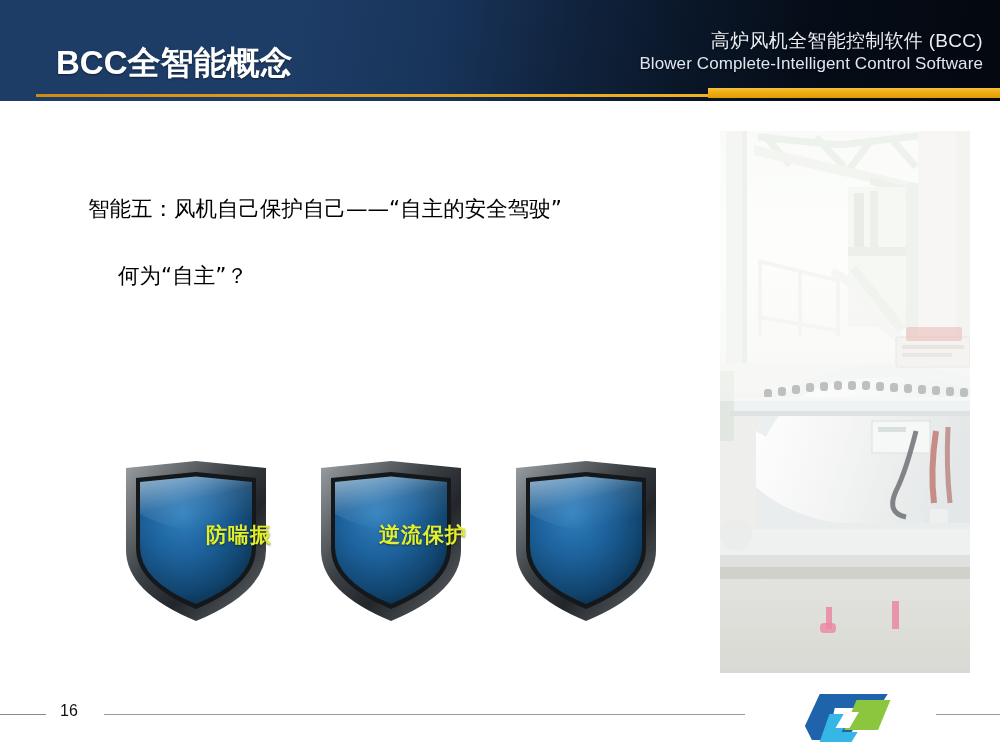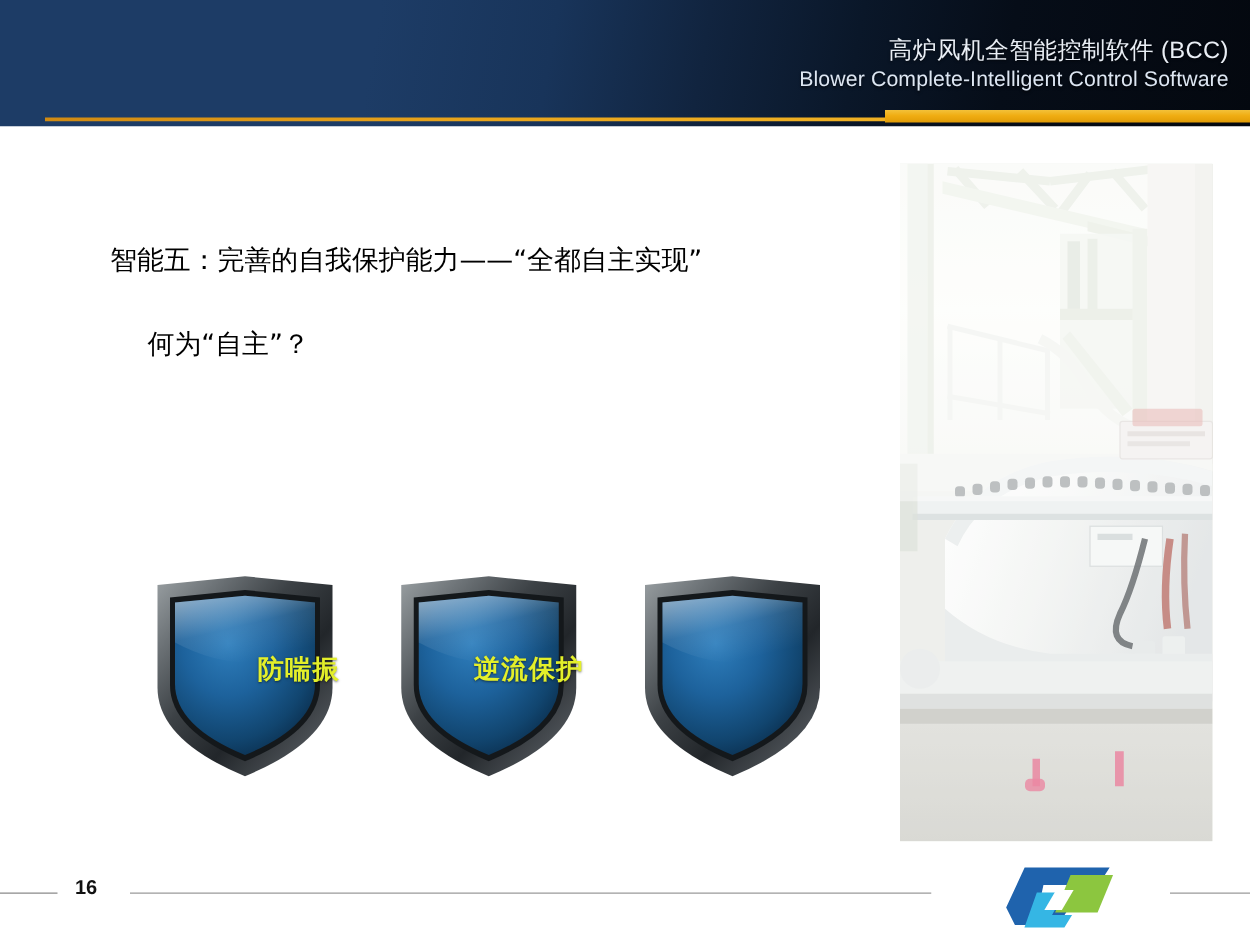--- a/index.html
+++ b/index.html
@@ -198,6 +198,7 @@
 <body>
 
 <div class="header">
+  <div class="header-title">BCC全智能概念</div>
   <div class="header-sub-wrap">
     <div class="header-sub-cn">高炉风机全智能控制软件 (BCC)</div>
     <div class="header-sub-en">Blower Complete-Intelligent Control Software</div>

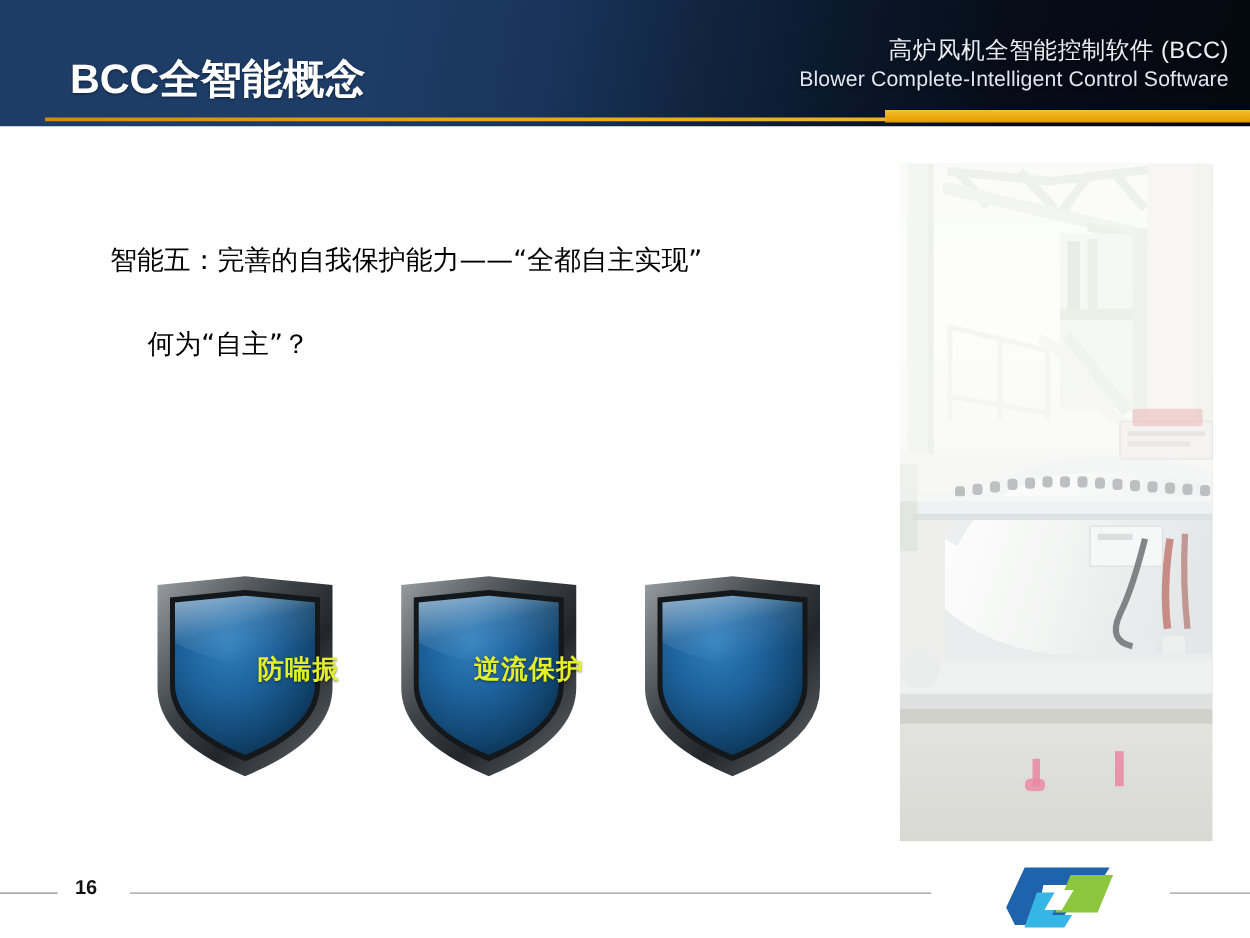--- a/index.html
+++ b/index.html
@@ -208,7 +208,7 @@
 <div class="rule-thick"></div>
 
 <div class="body-text">
-  <div class="para para-1">智能五：完善的自我保护能力——“全都自主实现”</div>
+  <div class="para para-1">智能五：风机自己保护自己——“自主的安全驾驶”</div>
   <div class="para para-2">何为“自主”？</div>
 </div>
 

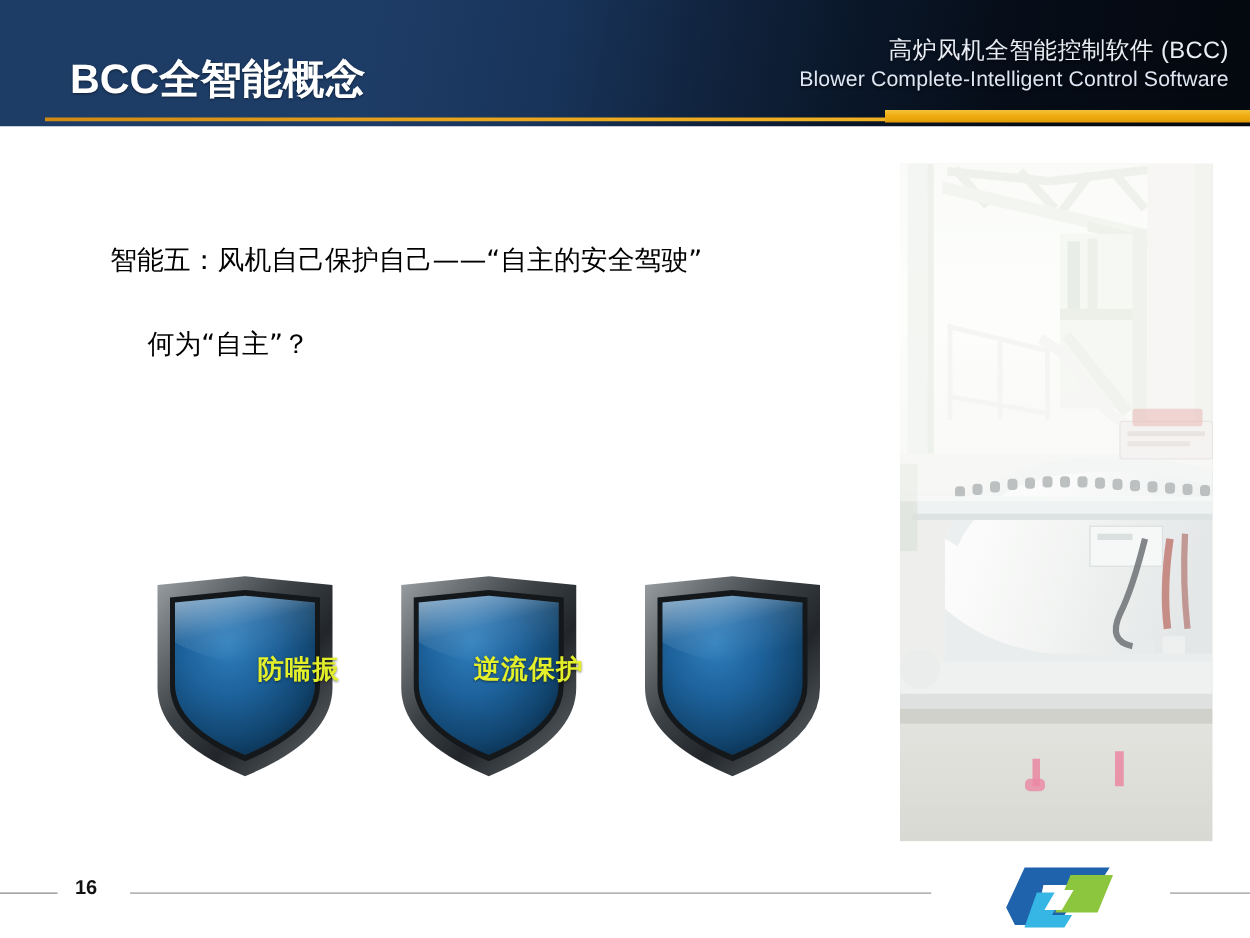--- a/index.html
+++ b/index.html
@@ -165,7 +165,7 @@
     left: 60px;
     top: 703px;
     font-size: 16px;
-    font-weight: bold;
+    font-weight: normal;
     color: #111111;
     line-height: 1;
   }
+ + + +
§ **What to produce**: Pictures stay out. Repeat only the lines from the beginning of the data through the line that has "font-size: 16px;".

§ **Answer to this task**:
--- a/index.html
+++ b/index.html
@@ -198,6 +198,7 @@
 <body>
 
 <div class="header">
+  <div class="header-title">BCC全智能概念</div>
   <div class="header-sub-wrap">
     <div class="header-sub-cn">高炉风机全智能控制软件 (BCC)</div>
     <div class="header-sub-en">Blower Complete-Intelligent Control Software</div>

--- a/index.html
+++ b/index.html
@@ -208,7 +208,7 @@
 <div class="rule-thick"></div>
 
 <div class="body-text">
-  <div class="para para-1">智能五：完善的自我保护能力——“全都自主实现”</div>
+  <div class="para para-1">智能五：风机自己保护自己——“自主的安全驾驶”</div>
   <div class="para para-2">何为“自主”？</div>
 </div>
 

--- a/index.html
+++ b/index.html
@@ -165,7 +165,7 @@
     left: 60px;
     top: 703px;
     font-size: 16px;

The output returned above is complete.